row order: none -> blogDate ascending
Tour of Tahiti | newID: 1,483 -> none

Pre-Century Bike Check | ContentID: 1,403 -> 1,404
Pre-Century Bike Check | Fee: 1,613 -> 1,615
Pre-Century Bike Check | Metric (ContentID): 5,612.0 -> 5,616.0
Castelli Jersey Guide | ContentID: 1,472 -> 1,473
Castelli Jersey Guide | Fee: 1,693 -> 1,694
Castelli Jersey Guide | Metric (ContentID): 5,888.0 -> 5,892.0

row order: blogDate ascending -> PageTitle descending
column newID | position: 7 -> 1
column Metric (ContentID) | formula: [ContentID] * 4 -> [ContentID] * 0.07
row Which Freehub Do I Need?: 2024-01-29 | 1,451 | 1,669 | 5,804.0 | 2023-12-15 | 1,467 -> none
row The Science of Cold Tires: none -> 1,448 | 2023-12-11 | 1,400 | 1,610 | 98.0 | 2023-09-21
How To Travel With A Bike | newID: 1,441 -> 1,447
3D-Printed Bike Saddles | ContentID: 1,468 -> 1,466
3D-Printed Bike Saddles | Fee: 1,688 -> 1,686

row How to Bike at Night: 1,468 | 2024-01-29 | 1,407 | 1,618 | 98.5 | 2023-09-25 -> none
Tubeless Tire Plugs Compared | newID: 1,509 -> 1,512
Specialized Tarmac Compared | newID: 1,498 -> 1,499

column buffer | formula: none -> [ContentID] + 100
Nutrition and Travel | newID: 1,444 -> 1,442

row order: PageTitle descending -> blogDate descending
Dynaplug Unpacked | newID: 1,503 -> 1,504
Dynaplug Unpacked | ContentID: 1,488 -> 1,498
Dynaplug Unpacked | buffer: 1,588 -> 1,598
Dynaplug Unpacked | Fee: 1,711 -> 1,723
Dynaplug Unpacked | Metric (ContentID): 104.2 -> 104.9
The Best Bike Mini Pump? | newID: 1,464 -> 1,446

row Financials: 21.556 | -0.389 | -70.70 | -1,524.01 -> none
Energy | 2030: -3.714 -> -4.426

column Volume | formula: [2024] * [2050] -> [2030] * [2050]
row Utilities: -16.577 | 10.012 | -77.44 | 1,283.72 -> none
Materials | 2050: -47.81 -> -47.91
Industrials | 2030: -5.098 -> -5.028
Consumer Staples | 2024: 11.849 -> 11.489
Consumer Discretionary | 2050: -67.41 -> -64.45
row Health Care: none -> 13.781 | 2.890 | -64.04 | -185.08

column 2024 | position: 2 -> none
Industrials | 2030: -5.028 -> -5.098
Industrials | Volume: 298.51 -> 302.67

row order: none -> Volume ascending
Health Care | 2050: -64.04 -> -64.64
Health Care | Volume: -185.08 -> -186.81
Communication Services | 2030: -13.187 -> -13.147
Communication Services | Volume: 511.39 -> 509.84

**Task requirements**
Scan the data above for the word "column". Copy every line in which it is found.

**Final answer**
column newID | position: 7 -> 1
column Metric (ContentID) | formula: [ContentID] * 4 -> [ContentID] * 0.07
column buffer | formula: none -> [ContentID] + 100
column Volume | formula: [2024] * [2050] -> [2030] * [2050]
column 2024 | position: 2 -> none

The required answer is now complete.